%%

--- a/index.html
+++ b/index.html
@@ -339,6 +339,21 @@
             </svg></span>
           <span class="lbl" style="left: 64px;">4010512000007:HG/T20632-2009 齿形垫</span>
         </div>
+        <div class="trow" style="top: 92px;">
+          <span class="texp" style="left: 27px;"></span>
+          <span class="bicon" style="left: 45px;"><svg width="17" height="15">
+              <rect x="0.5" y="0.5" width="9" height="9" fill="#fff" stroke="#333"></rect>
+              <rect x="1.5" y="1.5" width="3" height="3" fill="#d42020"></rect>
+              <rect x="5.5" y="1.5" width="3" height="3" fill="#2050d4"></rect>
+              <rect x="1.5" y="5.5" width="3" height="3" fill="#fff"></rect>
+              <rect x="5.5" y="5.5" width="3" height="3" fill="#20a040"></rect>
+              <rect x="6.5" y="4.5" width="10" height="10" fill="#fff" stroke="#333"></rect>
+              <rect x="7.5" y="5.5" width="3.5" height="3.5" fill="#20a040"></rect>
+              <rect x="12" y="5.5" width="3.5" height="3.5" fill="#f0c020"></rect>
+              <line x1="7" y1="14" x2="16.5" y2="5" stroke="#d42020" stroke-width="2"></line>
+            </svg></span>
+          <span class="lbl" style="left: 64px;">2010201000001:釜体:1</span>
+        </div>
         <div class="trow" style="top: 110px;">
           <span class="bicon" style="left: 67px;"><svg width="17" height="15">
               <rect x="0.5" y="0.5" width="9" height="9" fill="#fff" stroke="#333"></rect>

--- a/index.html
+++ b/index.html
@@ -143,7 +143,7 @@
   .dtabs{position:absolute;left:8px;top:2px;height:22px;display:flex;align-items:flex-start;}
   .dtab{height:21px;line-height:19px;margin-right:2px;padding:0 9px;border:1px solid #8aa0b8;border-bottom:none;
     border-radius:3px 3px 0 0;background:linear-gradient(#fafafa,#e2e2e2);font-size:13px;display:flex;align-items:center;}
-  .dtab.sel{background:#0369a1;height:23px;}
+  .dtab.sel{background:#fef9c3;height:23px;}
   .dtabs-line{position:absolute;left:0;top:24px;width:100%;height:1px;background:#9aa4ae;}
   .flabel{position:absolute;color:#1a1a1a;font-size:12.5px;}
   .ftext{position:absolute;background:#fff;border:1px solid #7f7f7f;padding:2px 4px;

%%
%%

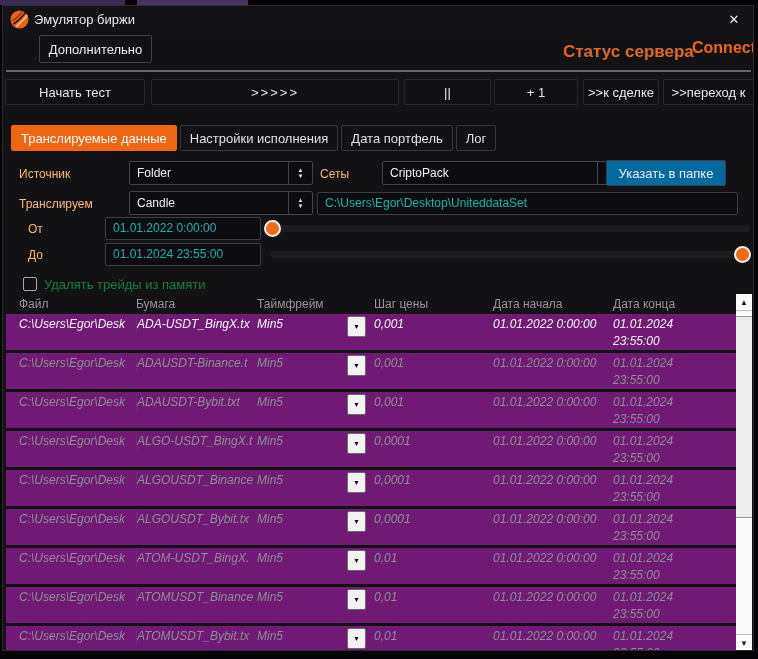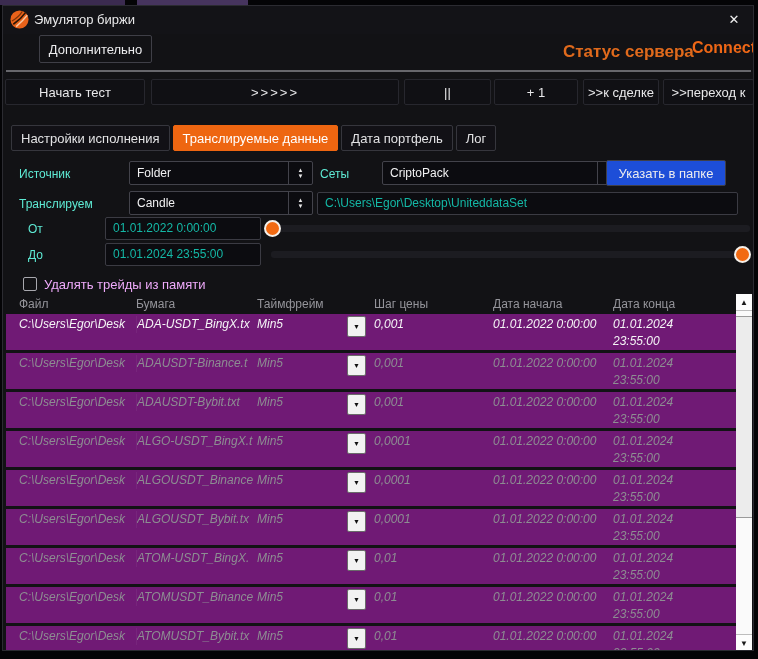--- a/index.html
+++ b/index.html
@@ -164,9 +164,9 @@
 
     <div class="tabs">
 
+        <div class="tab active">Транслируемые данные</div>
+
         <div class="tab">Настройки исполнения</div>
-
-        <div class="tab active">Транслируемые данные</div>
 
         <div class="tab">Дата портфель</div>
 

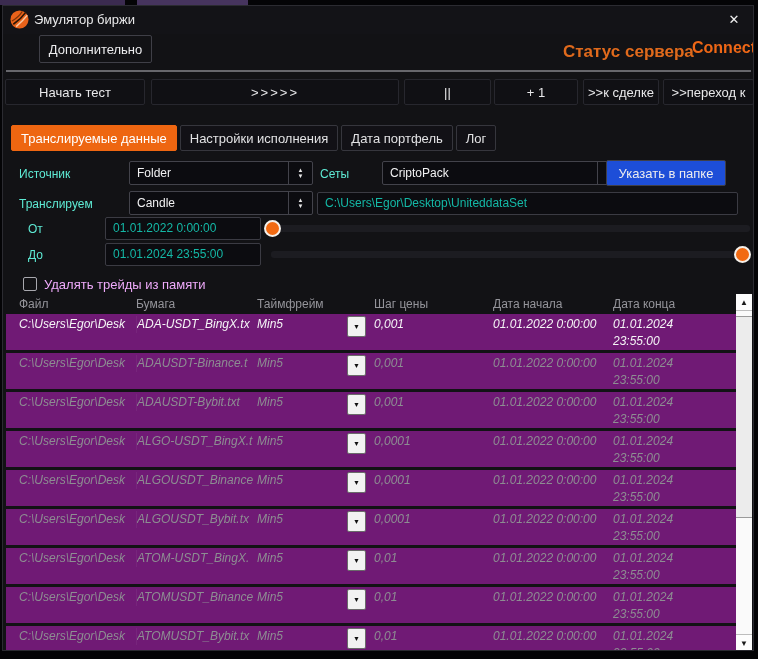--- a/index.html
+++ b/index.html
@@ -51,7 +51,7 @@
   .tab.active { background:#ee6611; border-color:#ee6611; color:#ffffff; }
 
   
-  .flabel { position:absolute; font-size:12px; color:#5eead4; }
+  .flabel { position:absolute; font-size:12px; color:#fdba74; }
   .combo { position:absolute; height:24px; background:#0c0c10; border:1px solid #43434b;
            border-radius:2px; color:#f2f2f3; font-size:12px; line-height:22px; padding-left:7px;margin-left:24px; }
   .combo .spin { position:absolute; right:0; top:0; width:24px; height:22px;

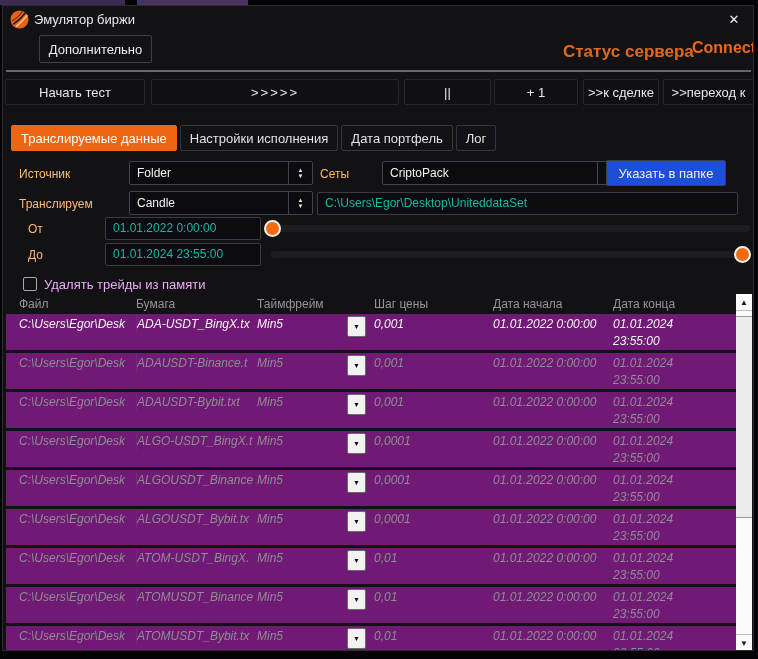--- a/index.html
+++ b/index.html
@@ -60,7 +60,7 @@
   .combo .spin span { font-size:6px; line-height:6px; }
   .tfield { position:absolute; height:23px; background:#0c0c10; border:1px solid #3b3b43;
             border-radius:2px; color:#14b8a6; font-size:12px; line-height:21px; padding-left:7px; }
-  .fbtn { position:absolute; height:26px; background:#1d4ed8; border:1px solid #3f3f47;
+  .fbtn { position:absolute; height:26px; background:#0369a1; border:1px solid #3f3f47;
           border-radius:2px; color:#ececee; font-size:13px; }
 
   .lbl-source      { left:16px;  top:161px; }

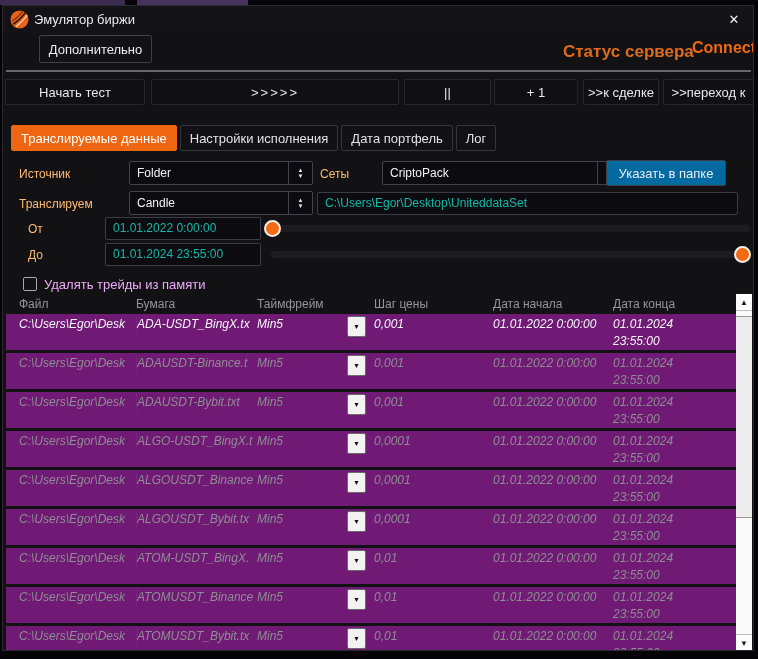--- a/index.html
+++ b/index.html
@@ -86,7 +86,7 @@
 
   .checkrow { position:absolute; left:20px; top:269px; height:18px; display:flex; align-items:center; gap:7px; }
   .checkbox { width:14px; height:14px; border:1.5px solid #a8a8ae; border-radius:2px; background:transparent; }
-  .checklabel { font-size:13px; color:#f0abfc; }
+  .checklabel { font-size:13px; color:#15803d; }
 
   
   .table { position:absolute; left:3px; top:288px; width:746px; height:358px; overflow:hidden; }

%%
%%

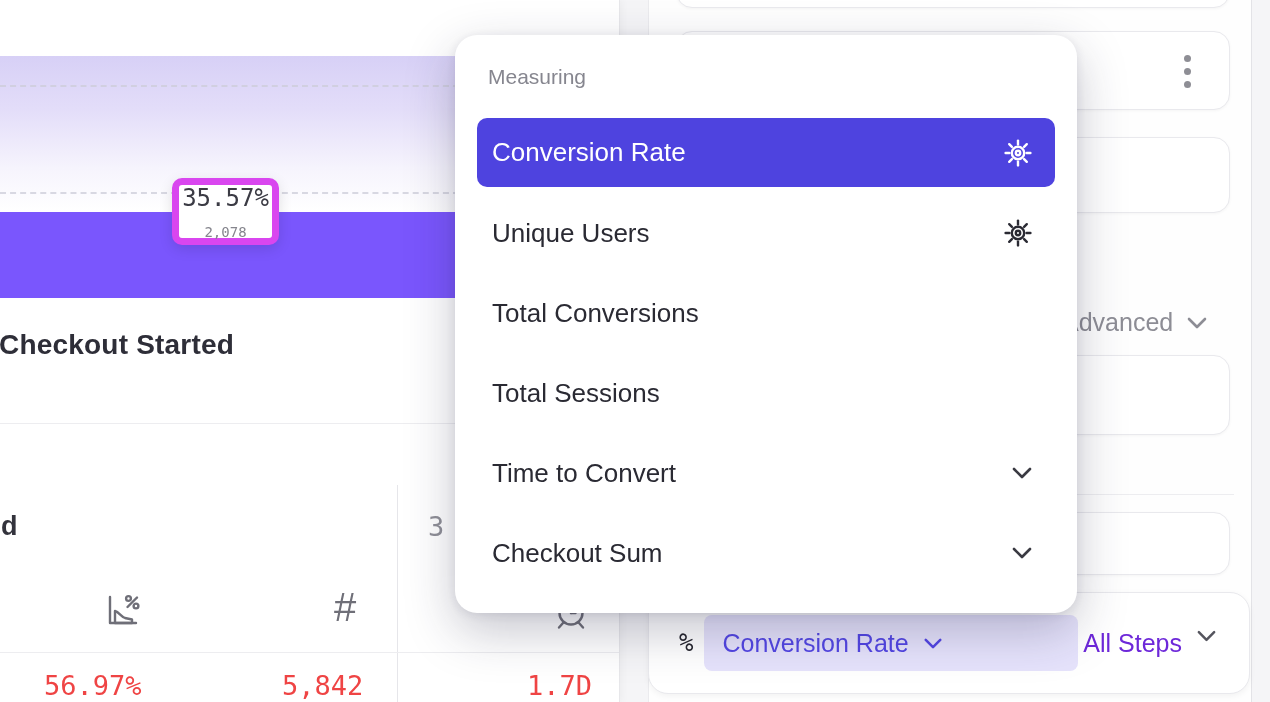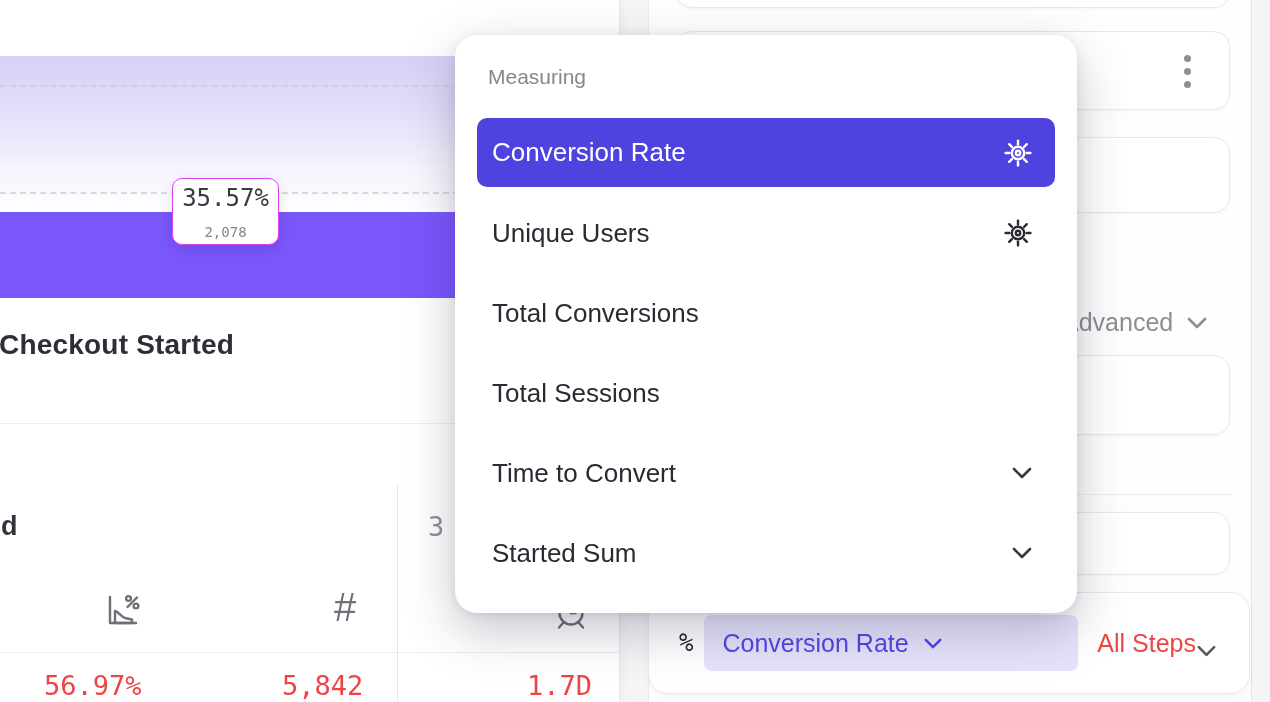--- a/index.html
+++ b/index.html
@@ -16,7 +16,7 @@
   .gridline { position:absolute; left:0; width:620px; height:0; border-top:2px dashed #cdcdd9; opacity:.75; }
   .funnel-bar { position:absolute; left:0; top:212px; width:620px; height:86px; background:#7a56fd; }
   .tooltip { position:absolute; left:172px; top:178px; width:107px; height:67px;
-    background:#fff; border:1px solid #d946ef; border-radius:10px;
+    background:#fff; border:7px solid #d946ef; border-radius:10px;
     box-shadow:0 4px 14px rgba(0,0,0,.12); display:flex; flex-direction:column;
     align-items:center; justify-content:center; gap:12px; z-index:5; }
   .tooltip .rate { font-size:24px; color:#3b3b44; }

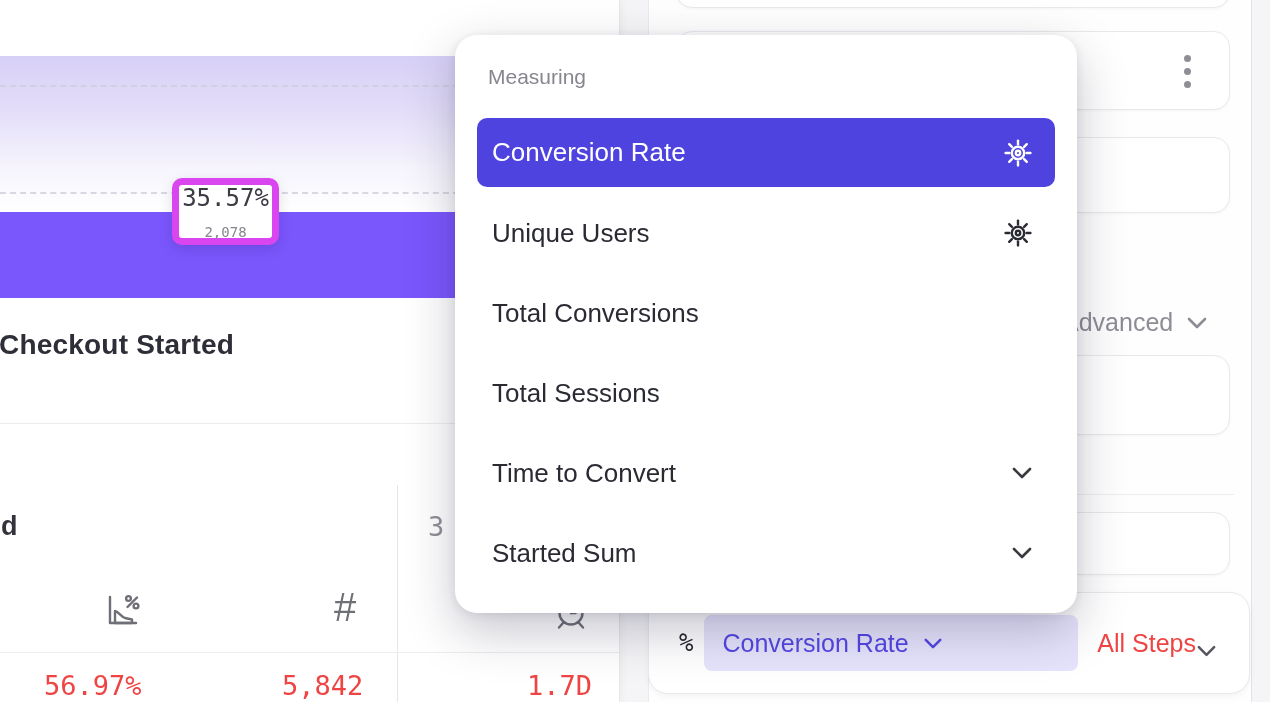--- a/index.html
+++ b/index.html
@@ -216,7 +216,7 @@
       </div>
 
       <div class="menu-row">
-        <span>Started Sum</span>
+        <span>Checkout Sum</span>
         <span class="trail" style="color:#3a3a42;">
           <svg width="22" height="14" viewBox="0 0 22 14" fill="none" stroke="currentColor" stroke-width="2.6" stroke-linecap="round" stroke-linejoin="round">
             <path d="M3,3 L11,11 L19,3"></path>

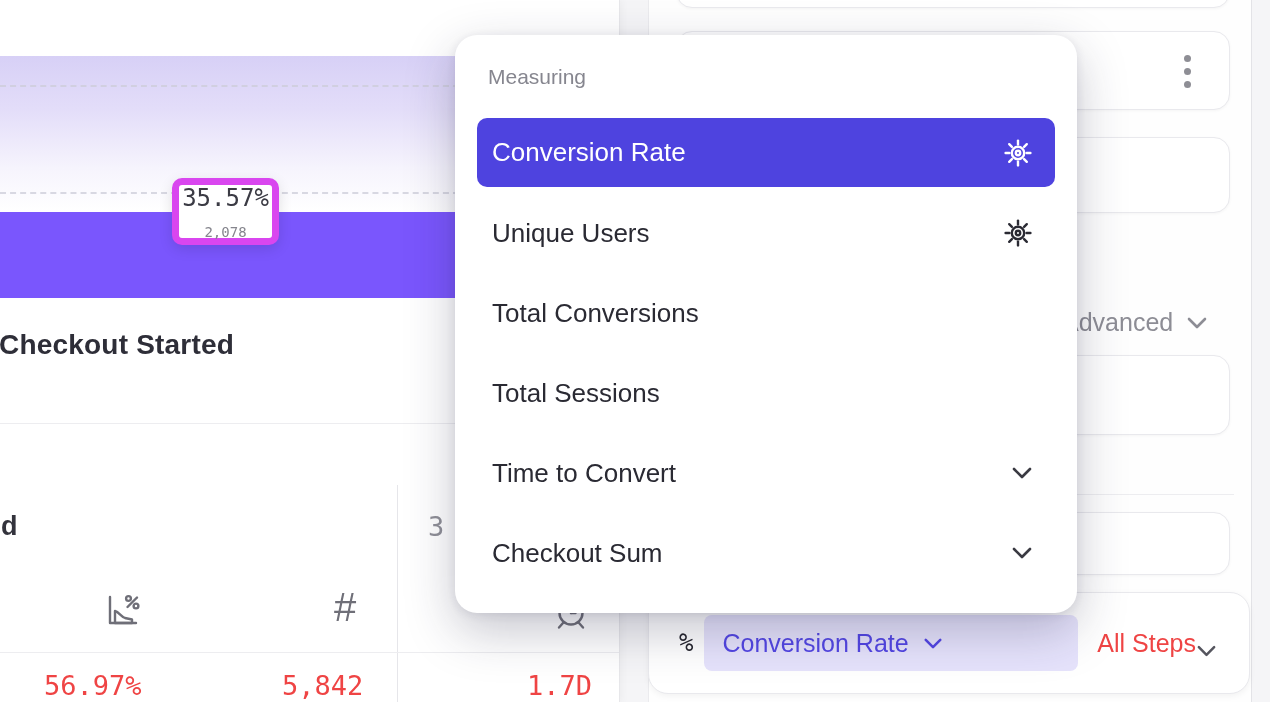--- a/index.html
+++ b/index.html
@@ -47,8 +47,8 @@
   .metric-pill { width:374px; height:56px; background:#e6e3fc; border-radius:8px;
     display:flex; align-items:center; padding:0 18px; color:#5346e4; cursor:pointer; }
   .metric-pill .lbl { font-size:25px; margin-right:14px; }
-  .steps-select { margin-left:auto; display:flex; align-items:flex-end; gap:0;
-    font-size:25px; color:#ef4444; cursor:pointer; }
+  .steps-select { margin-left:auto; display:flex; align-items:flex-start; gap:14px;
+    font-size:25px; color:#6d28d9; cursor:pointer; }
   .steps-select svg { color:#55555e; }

%%

### WHAT THE TASK REQUIRES
Please give the number of lines above in which the word "fbtn" appears, without any other text.

### ANSWER BOX
2